───── Data records ─────

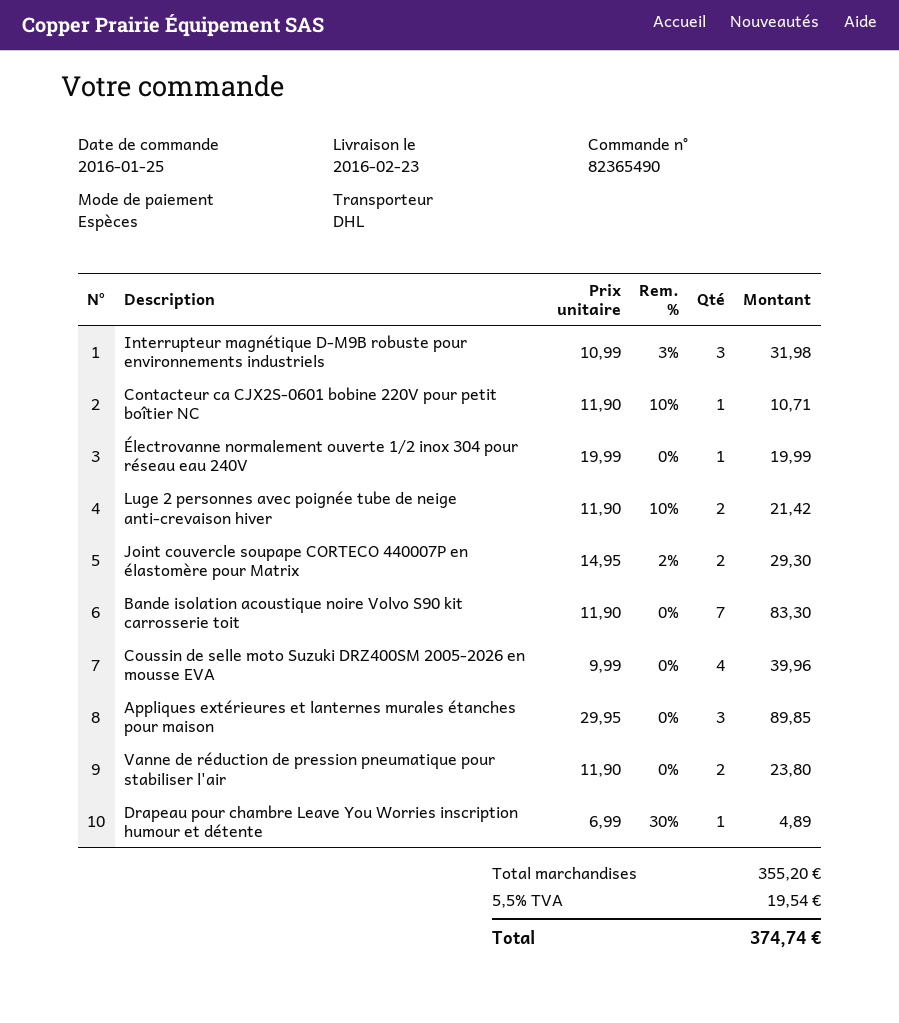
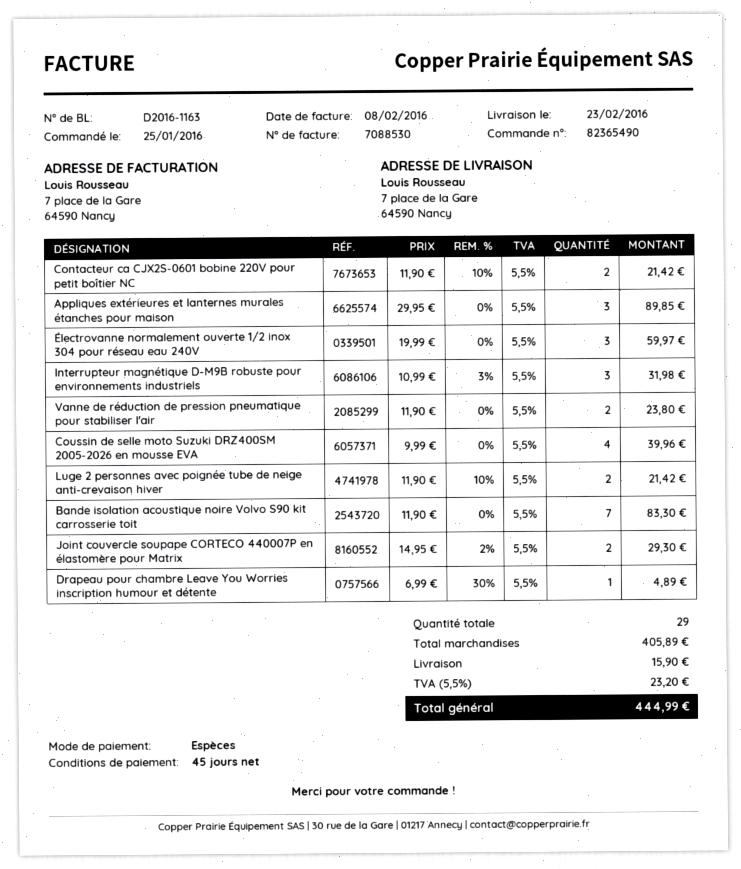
Contacteur ca CJX2S-0601 bobine 220V pour petit boîtier NC: 1 x 11.90 - 10% = 10.71 -> 2 x 11.90 - 10% = 21.42
Électrovanne normalement ouverte 1/2 inox 304 pour réseau eau 240V: 1 x 19.99 = 19.99 -> 3 x 19.99 = 59.97
subtotal: 355.20 -> 405.89
shipping: none -> 15.90
tax: 5.5% = 19.54 -> 5.5% = 23.20
total: 374.74 -> 444.99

─────

» What is needed: Go through the entries and return each line where the word "pour" appears.

» Output below:
Contacteur ca CJX2S-0601 bobine 220V pour petit boîtier NC: 1 x 11.90 - 10% = 10.71 -> 2 x 11.90 - 10% = 21.42
Électrovanne normalement ouverte 1/2 inox 304 pour réseau eau 240V: 1 x 19.99 = 19.99 -> 3 x 19.99 = 59.97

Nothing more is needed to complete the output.